**Your assignment**. The records below need to be printed in full. Keep each one exact.

**Listed entries**.
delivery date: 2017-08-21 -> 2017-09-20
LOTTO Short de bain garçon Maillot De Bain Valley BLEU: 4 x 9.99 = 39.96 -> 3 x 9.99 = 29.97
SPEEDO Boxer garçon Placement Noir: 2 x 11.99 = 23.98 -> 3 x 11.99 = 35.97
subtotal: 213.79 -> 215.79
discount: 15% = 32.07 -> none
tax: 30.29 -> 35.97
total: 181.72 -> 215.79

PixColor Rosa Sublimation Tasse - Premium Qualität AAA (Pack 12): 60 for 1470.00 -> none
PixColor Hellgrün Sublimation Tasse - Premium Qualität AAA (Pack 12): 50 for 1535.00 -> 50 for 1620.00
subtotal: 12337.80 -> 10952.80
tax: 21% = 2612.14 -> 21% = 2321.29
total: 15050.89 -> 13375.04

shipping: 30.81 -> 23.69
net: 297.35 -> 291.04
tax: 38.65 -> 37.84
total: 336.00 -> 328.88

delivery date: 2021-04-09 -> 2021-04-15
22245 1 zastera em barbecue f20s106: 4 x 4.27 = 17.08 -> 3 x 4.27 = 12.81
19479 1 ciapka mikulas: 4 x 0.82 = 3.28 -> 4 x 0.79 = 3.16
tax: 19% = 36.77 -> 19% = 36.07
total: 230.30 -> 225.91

**Written response**.
delivery date: 2017-08-21 -> 2017-09-20
LOTTO Short de bain garçon Maillot De Bain Valley BLEU: 4 x 9.99 = 39.96 -> 3 x 9.99 = 29.97
SPEEDO Boxer garçon Placement Noir: 2 x 11.99 = 23.98 -> 3 x 11.99 = 35.97
subtotal: 213.79 -> 215.79
discount: 15% = 32.07 -> none
tax: 30.29 -> 35.97
total: 181.72 -> 215.79

PixColor Rosa Sublimation Tasse - Premium Qualität AAA (Pack 12): 60 for 1470.00 -> none
PixColor Hellgrün Sublimation Tasse - Premium Qualität AAA (Pack 12): 50 for 1535.00 -> 50 for 1620.00
subtotal: 12337.80 -> 10952.80
tax: 21% = 2612.14 -> 21% = 2321.29
total: 15050.89 -> 13375.04

shipping: 30.81 -> 23.69
net: 297.35 -> 291.04
tax: 38.65 -> 37.84
total: 336.00 -> 328.88

delivery date: 2021-04-09 -> 2021-04-15
22245 1 zastera em barbecue f20s106: 4 x 4.27 = 17.08 -> 3 x 4.27 = 12.81
19479 1 ciapka mikulas: 4 x 0.82 = 3.28 -> 4 x 0.79 = 3.16
tax: 19% = 36.77 -> 19% = 36.07
total: 230.30 -> 225.91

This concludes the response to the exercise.